USS Theodore Roosevelt: This U. S. Navy aircraft carrier made the news last March when crew members tested positive for SARS-CoV2. Over the course of two months 1,156 crew members (out of 4500) tested positive for SARS-CoV2, and one sailor died. A variety of epidemic control methods were established on the Roosevelt to try to contain the infection. About half of the crew was evacuated from the ship and extensive cleaning and sterilization procedures were conducted. The use of cloth face masks and social distancing practices were established on the ship. The San Diego Union Tribune reported (June 9, 2020) that the Roosevelt sailors who wore face masks had a 55.8% infection rate while those sailors who did not wear face masks had an 80.8% infection rate.
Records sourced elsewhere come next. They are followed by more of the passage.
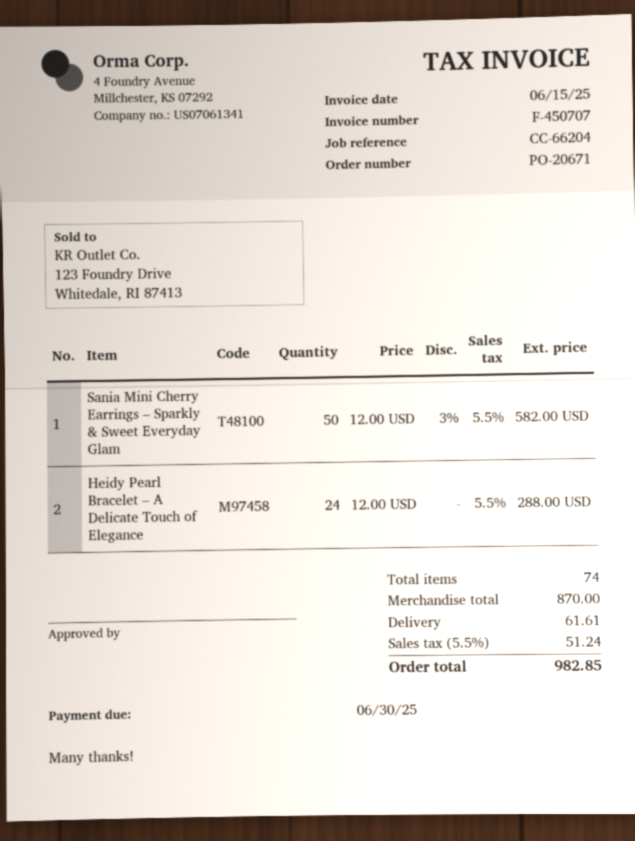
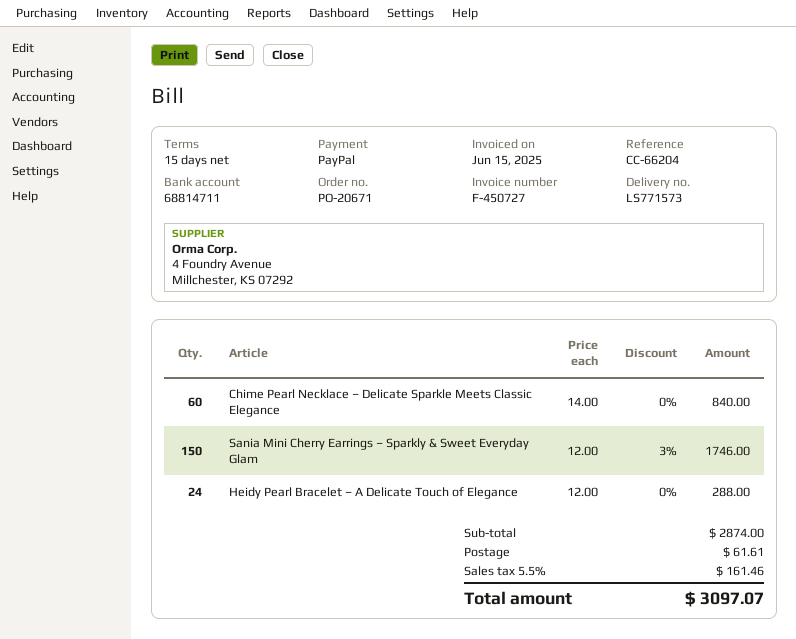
invoice number: F-450707 -> F-450727
Sania Mini Cherry Earrings – Sparkly & Sweet Everyday Glam: 50 x 12.00 - 3% = 582.00 -> 150 x 12.00 - 3% = 1746.00
Chime Pearl Necklace – Delicate Sparkle Meets Classic Elegance: none -> 60 x 14.00 = 840.00
subtotal: 870.00 -> 2874.00
tax: 5.5% = 51.24 -> 5.5% = 161.46
total: 982.85 -> 3097.07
In Switzerland, a small army base that housed 508 soldiers experienced a COVID-19 outbreak. A large number of the base’s soldiers (354) were initially infected with SARS-CoV2 and 30% of these individuals developed COVID-19 symptoms. Measures including wearing cloth masks, social distancing and strict handwashing and surface cleaning were implemented. These steps greatly slowed the spread of the virus through the base and also, significantly, reduced the size of the viral load impacting on new patients. The results were that none of the remaining 154 soldiers on the base developed COVID-19 symptoms although 13 of them were infected by SARS-CoV2 (as evidenced by antibody tests).

A number of cruise ship and poultry and meat packing plant COVID-19 outbreaks have shown the same trends as the U. S. S. Roosevelt and the Swiss army base: wearing masks reduces (but does not entirely prevent) the transmission and uptake of SARS-CoV2, but the reduction in the initial viral load that cloth masks accomplish reduces the overall seriousness of the resulting viral infection and lessens the chance that a full blown COVID-19 infection will result.

Face masks work! They keep an infected person from passing along SARS-CoV2, and they reduce the chances that the mask wearer will take in a large enough viral load to cause the most serious types of COVID-19 responses.